5. The express delivery waybill identification method according to any one of claims 1 to 3, characterized in that, The process of acquiring the image of the package to be identified includes: The package to be identified is scanned to determine whether the scan information has been obtained. If the barcode information of the package to be identified is not obtained, the package to be identified is photographed to obtain the image of the package.
6. A parcel waybill recognition device, characterized in that, The express delivery waybill identification device, using the express delivery waybill identification method as described in any one of claims 1 to 5, comprises: The acquisition unit is used to acquire images of the express package to be identified. A waybill area detection unit is used to perform waybill area detection on the express image to obtain a first rotation angle of a first waybill area detection frame and distance identification information of the distance from the target pixel in the first waybill area detection frame to each detection border of the first waybill area detection frame; the distance identification information is a positive or negative sign of each distance from the target pixel to each detection border of the first waybill area detection frame; the first rotation angle is the angle between the detection bottom border of the first waybill area detection frame and the horizontal axis. The determining unit is used to determine the correspondence between each detection border of the first label area detection box and each actual border of the actual label image based on the distance identification information. A correction unit is used to correct the image within the first single-area detection box based on the border correspondence and the first rotation angle, wherein a second rotation angle is determined based on the border correspondence; a target rotation angle is determined based on the first rotation angle and the second rotation angle; and the image within the first single-area detection box is rotated based on the target rotation angle to obtain a second single-area detection box. The recognition unit is used to recognize the image within the second label area detection box to obtain the label recognition result.

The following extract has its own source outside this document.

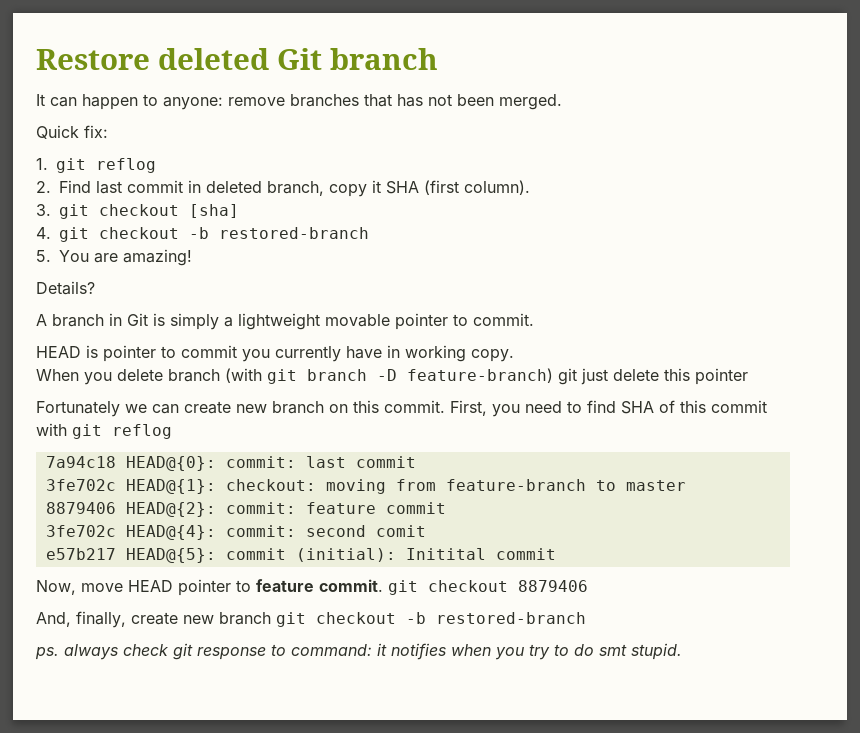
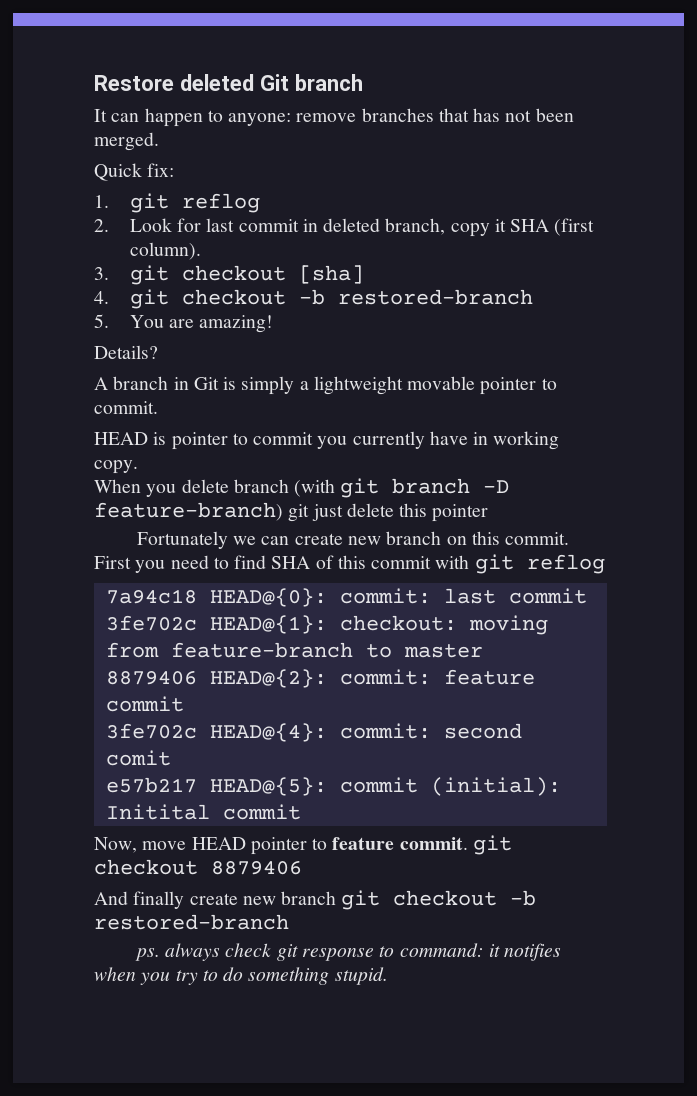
[59,180,91,193] Find -> [129,218,201,232] Look for
[450,400,487,416] First, -> [94,556,131,569] First
[36,611,126,628] And, finally, -> [94,891,185,909] And finally
[599,644,627,656] smt -> [248,967,330,985] something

7. A computer device, characterized in that, The computer device includes: One or more processors; Memory; and One or more applications, wherein the one or more applications are stored in the memory and configured to be executed by the processor to implement the express waybill identification method according to any one of claims 1 to 5.
8. A computer-readable storage medium, characterized in that, It stores a computer program, which is loaded by a processor to execute the steps in the express waybill identification method according to any one of claims 1 to 5.